No output schema; description lists key fields but may omit minor ones. Given moderate complexity and clear scope, it provides sufficient context for an agent to use correctly.

Complex tools with many parameters or behaviors need more documentation. Simple tools need less. This dimension scales expectations accordingly.

Parameters4/5

Does the description clarify parameter syntax, constraints, interactions, or defaults beyond what the schema provides?
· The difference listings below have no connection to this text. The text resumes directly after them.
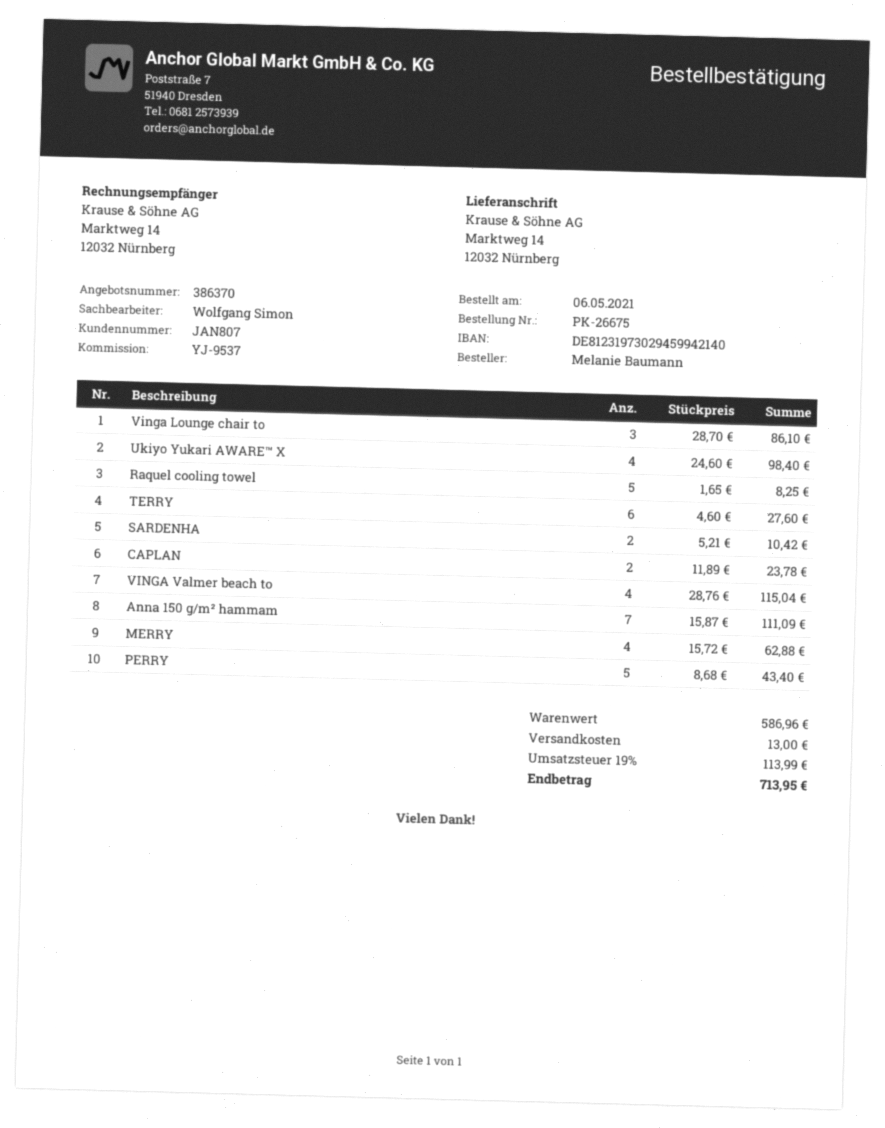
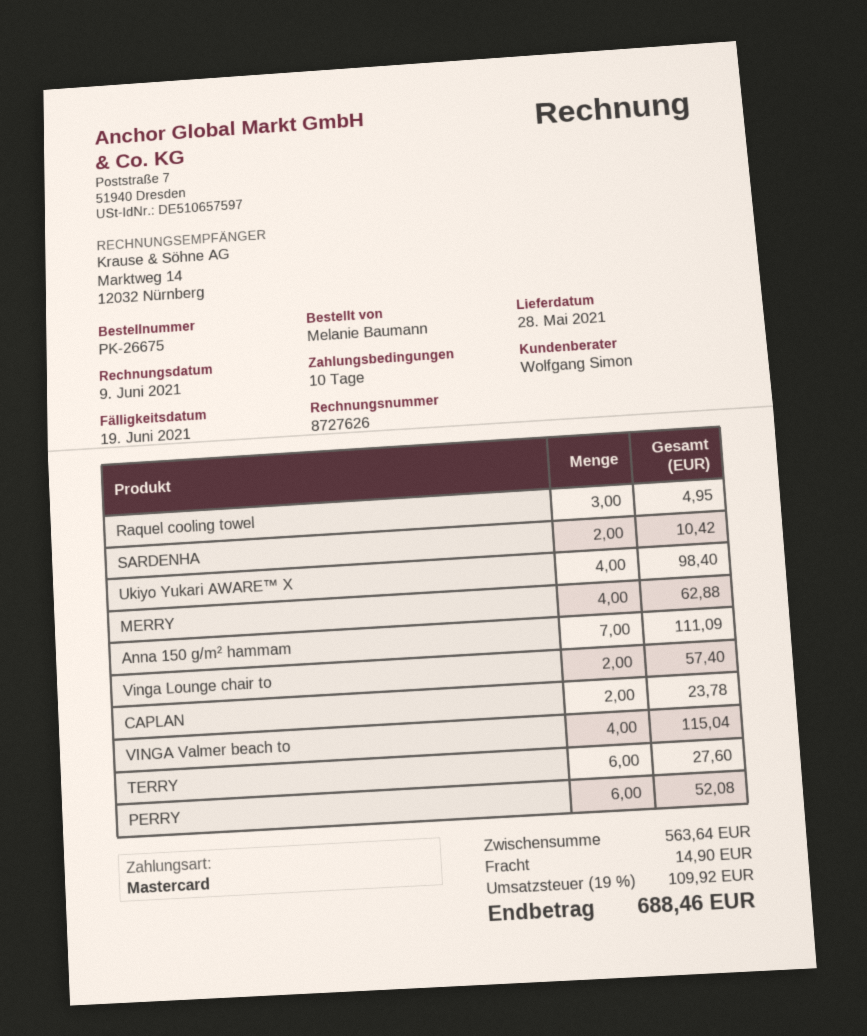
Vinga Lounge chair to: 3 for 86.10 -> 2 for 57.40
Raquel cooling towel: 5 for 8.25 -> 3 for 4.95
PERRY: 5 for 43.40 -> 6 for 52.08
subtotal: 586.96 -> 563.64
shipping: 13.00 -> 14.90
tax: 19% = 113.99 -> 19% = 109.92
total: 713.95 -> 688.46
Schema has 100% coverage for ticker parameter with pattern and description; description adds context that the ticker is for an OTC company and lists what is returned, adding value beyond schema.

Input schemas describe structure but not intent. Descriptions should explain non-obvious parameter relationships and valid value ranges.

Purpose5/5

Does the description clearly state what the tool does and how it differs from similar tools?

Clearly states action 'look up a single OTC-traded company by ticker symbol' and distinguishes from sibling tools like lookup_contract or lookup_label by specifying OTC domain and SEC/FINRA source.

Agents choose between tools based on descriptions. A clear purpose with a specific verb and resource helps agents select the right tool.

Usage Guidelines3/5

Does the description explain when to use this tool, when not to, or what alternatives exist?

Implies use for single company lookup by ticker, but does not explicitly state when to use vs alternatives like query_otc_companies or how it differs from search_sec_companies.

Agents often have multiple tools that could apply. Explicit usage guidance like "use X instead of Y when Z" prevents misuse.